Dicen que los agricultores, gentes que necesitaban medir el tiempo y delimitar el espacio para plantar sus cosechas y delimitar sus propiedades, crearon la geometría, los relojes, las leyes. Y dicen también que los pastores, gentes caminadoras y hechos a las largas noches frente al fuego y bajo el cielo de las montañas en compañía de sus animales, inventaron la Música, la Poesía, la Filosofía, la Astronomía.
A mí el cielo me lo enseñó un compañero de la universidad, el entrañable gallego Xoxe. Una noche de excursión, con un mapa de estrellas del diario La Vanguardia como guía, me indicó dónde estaban y cómo se llamaban las constelaciones. Gracias a su palabra, el confuso fondo de estrellas empezó a adquirir sentido: las constelaciones empezaron a dibujarse, claramente, ¡cómo no las había conocido antes!

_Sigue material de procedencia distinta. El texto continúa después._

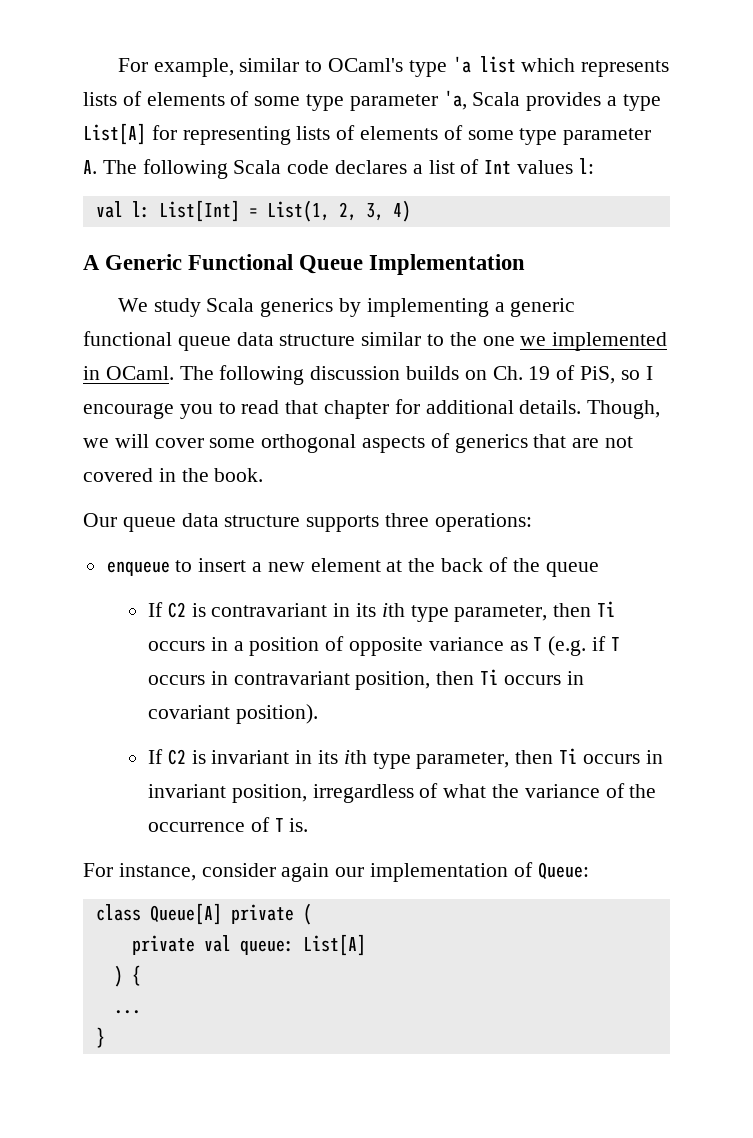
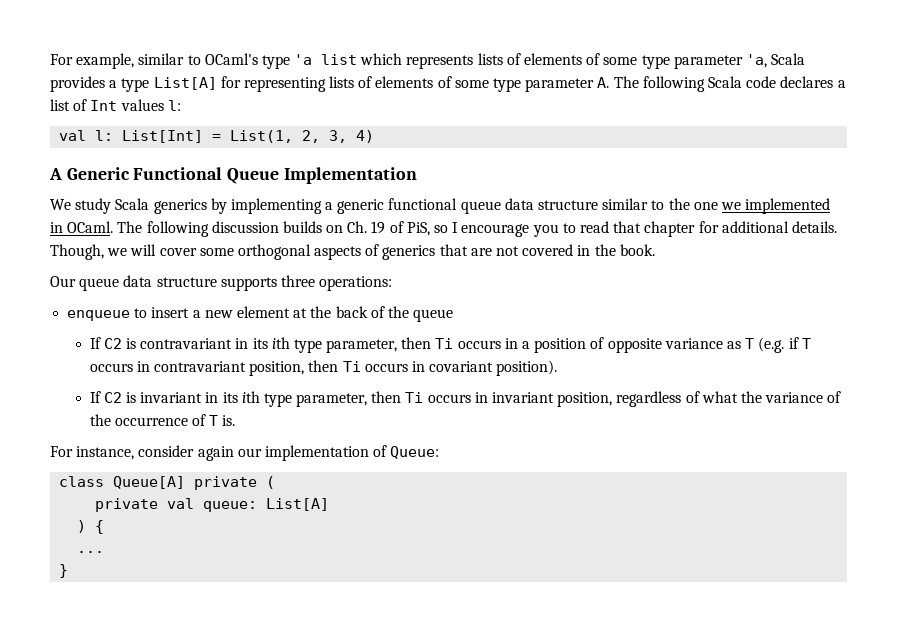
- If C2 is invariant in its ith type parameter, then Ti occurs in invariant position, irregardless of what the variance of the occurrence of T is.
+ If C2 is invariant in its ith type parameter, then Ti occurs in invariant position, regardless of what the variance of the occurrence of T is.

Allí arriba, guiadas por el brillante camino de la Vía Láctea, uno de los brazos de nuestra galaxia, iban desfilando ante mis ojos todas ellas: Casiopea, la gran M, la primera que siempre identifico; la Osa Mayor, con su forma de cazo; la Osa Menor, con la estrella Polar en su cola, eje del mundo; Orión el cazador, con su cinturón y su espada, y la brillante Rigel; las simpáticas Pléyades, cúmulo de estrellas jóvenes en formación; el Can Mayor, con la egipcia Sirio; el Aguila, y su brillante Altair; la Lira, fácil de situar gracias a la estrella Vega... y luego las constelaciones zodiacales: la mía, Tauro, se puede encontrar gracias a la roja Aldebarán... Nuestros amigos del Hemisferio Sur tienen otras referencias celestes, encabezadas por la guía de navegantes por excelencia, la Cruz del Sur.
Lo que se aprende con el corazón, no necesita libros para ser recordado.
Mirad el cielo y aprended sus caminos, porque si los sabéis reconocer, nunca os encontraréis extraños en ningún lugar sobre la Tierra; bastará con que alcéis la vista, y en un momento, sabréis cual es vuestro lugar en el Universo.